Collection entries:
○ ○ ○
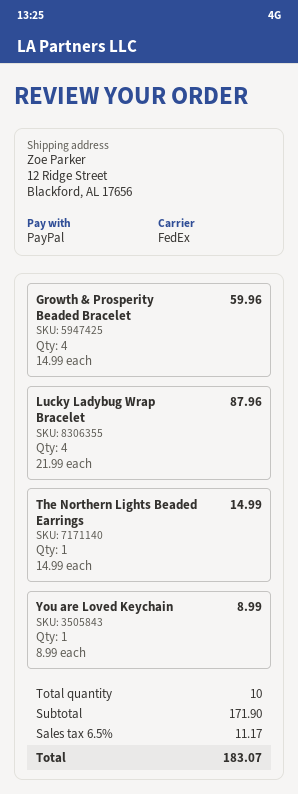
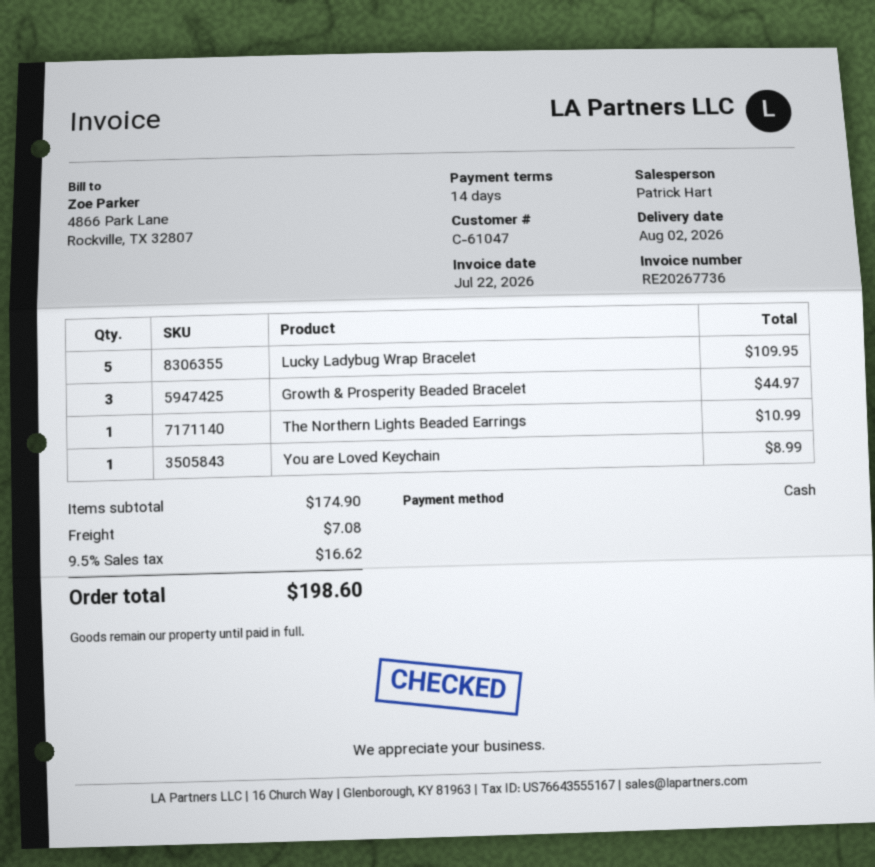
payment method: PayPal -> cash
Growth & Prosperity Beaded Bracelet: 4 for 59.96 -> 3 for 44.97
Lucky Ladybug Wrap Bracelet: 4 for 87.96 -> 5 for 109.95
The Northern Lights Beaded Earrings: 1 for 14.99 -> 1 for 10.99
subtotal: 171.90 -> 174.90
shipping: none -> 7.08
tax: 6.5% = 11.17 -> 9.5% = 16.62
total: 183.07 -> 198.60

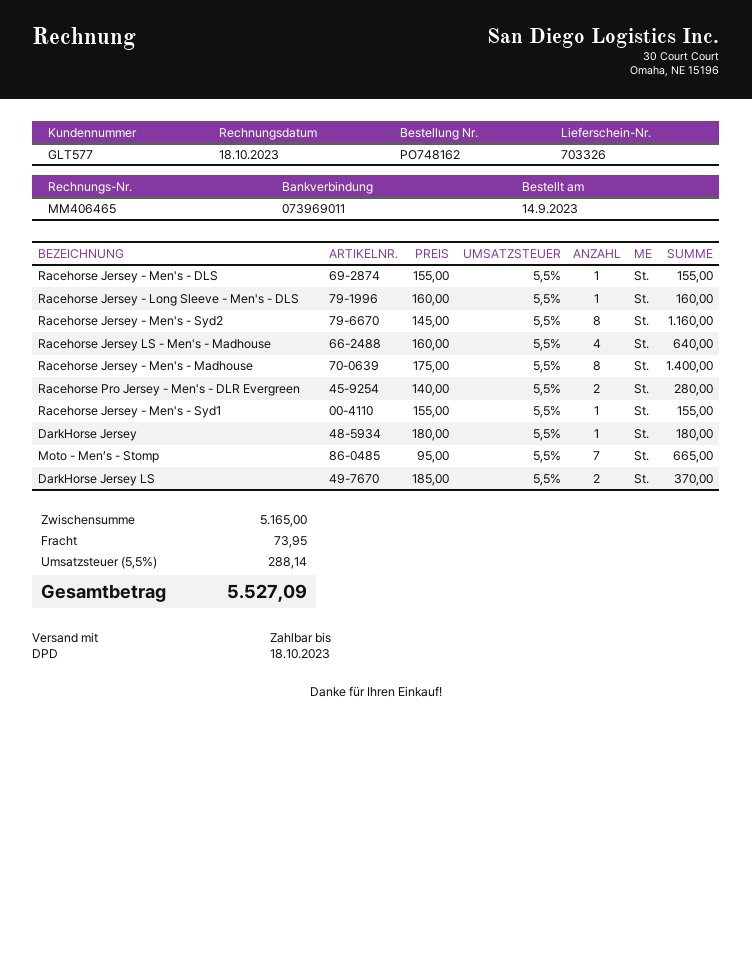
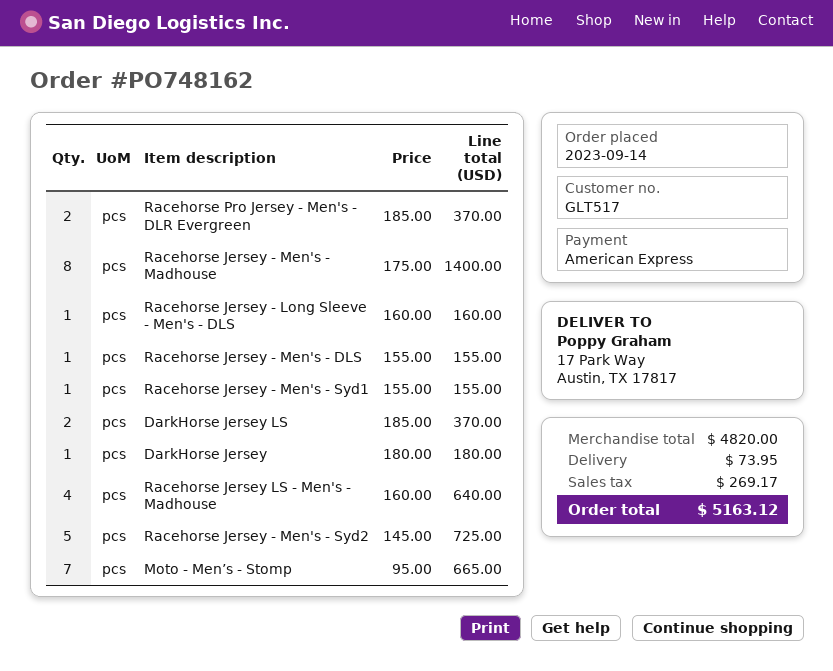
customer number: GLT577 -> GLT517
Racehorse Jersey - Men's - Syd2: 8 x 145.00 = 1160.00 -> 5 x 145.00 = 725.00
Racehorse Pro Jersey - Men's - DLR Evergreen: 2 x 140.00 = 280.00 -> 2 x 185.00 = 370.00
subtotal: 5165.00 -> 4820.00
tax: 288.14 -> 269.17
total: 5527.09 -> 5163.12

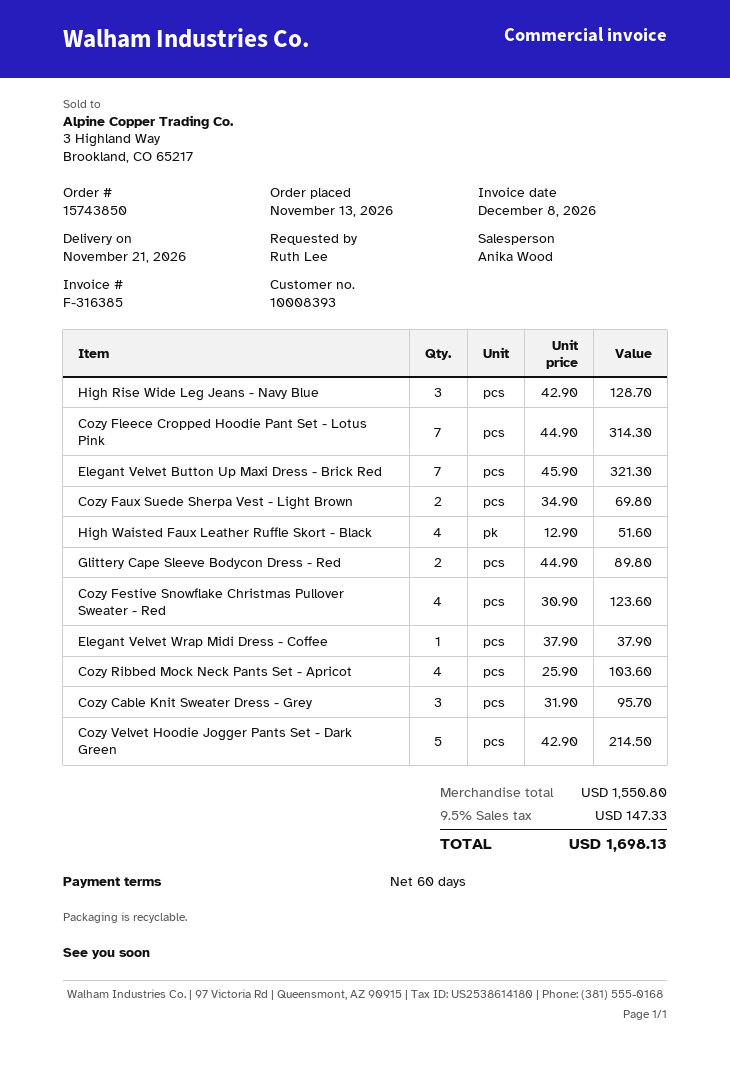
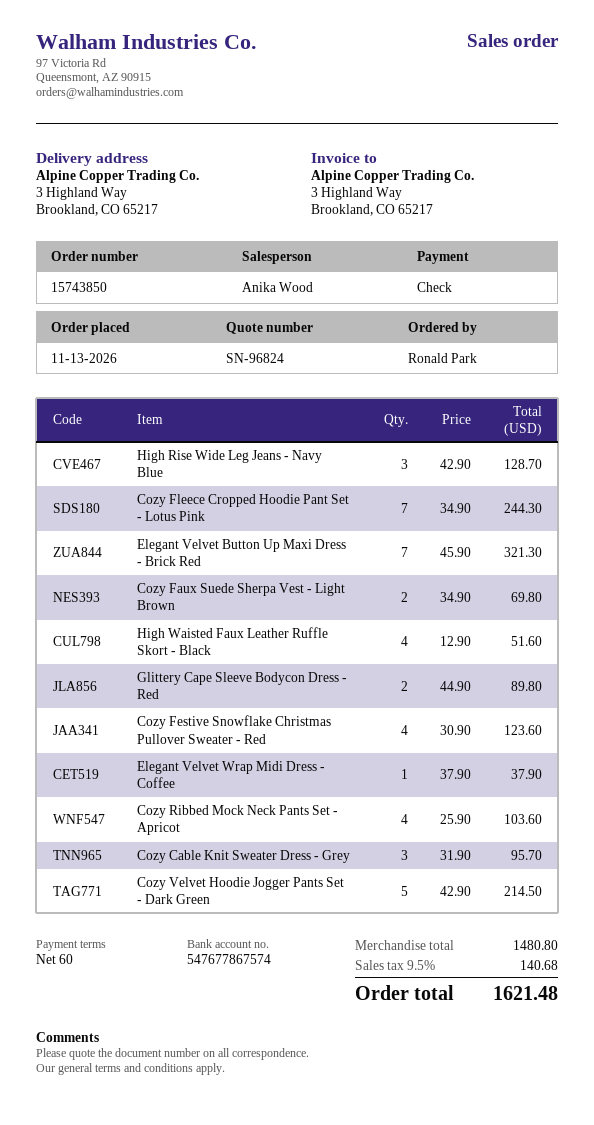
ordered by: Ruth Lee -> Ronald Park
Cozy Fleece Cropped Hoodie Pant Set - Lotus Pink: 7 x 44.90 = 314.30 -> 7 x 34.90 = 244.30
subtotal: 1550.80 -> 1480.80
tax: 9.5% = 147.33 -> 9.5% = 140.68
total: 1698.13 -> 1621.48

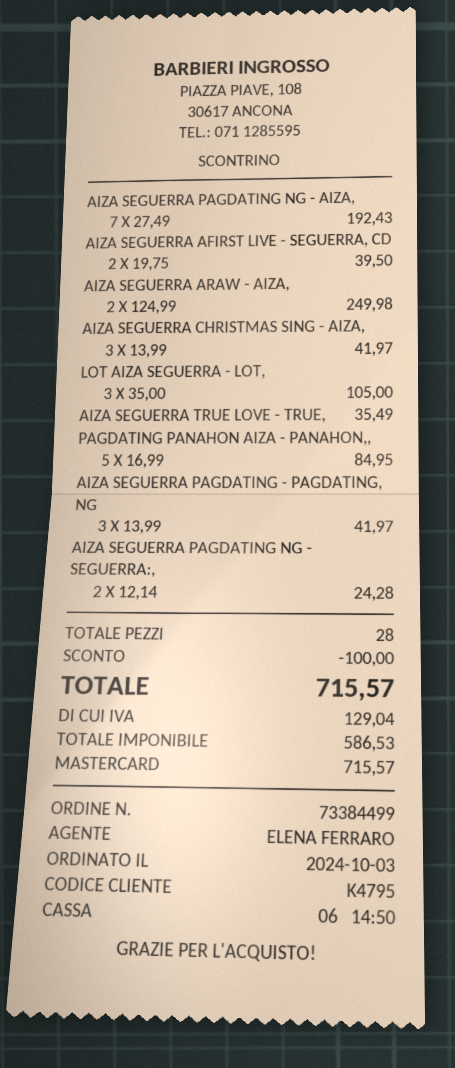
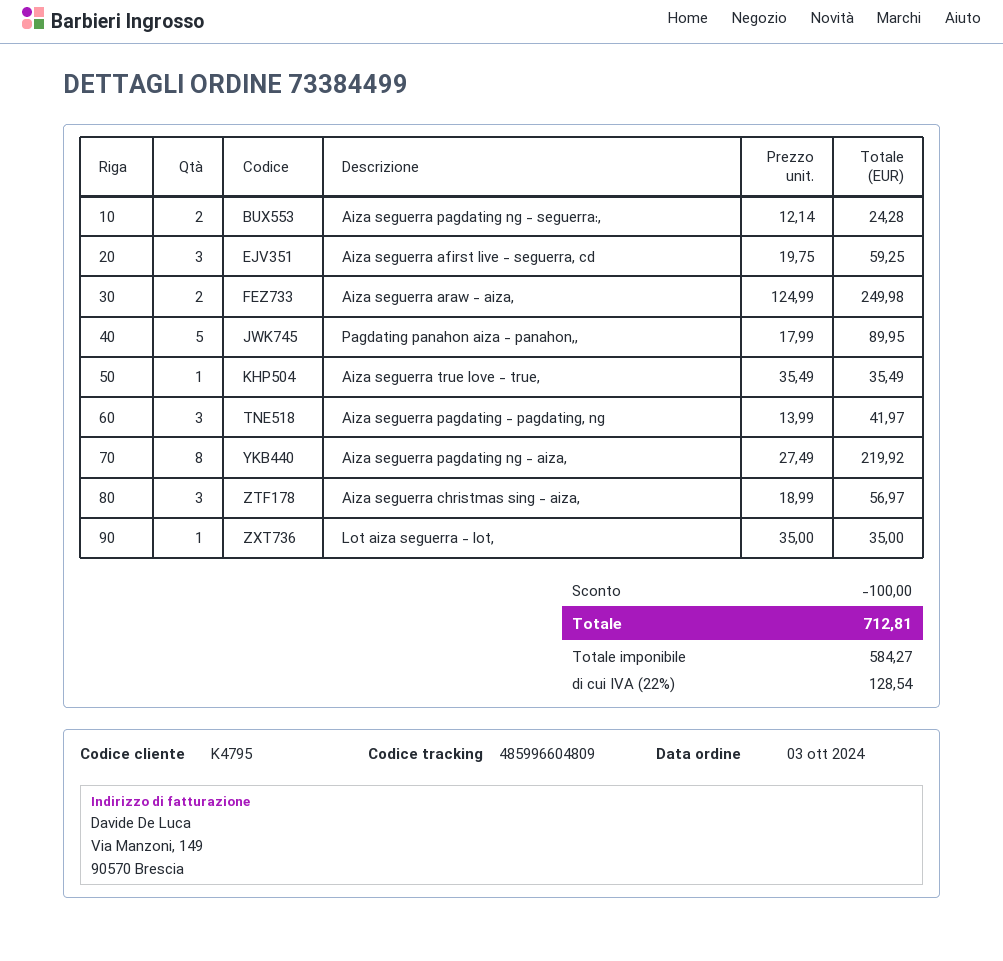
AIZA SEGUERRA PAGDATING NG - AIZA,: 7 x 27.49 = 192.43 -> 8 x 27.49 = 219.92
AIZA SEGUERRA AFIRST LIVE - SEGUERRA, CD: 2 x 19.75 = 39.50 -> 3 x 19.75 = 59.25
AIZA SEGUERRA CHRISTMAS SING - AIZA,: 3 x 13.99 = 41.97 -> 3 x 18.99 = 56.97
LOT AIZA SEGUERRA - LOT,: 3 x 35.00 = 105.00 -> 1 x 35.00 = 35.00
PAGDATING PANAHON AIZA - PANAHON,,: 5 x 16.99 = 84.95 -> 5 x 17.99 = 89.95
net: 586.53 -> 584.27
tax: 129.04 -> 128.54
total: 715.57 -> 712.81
○ ○ ○
Instructions to follow —
Write out only the lines that run from the line containing "AIZA SEGUERRA AFIRST" through the line containing "LOT AIZA SEGUERRA", both included, exactly as they appear above.

Written solution —
AIZA SEGUERRA AFIRST LIVE - SEGUERRA, CD: 2 x 19.75 = 39.50 -> 3 x 19.75 = 59.25
AIZA SEGUERRA CHRISTMAS SING - AIZA,: 3 x 13.99 = 41.97 -> 3 x 18.99 = 56.97
LOT AIZA SEGUERRA - LOT,: 3 x 35.00 = 105.00 -> 1 x 35.00 = 35.00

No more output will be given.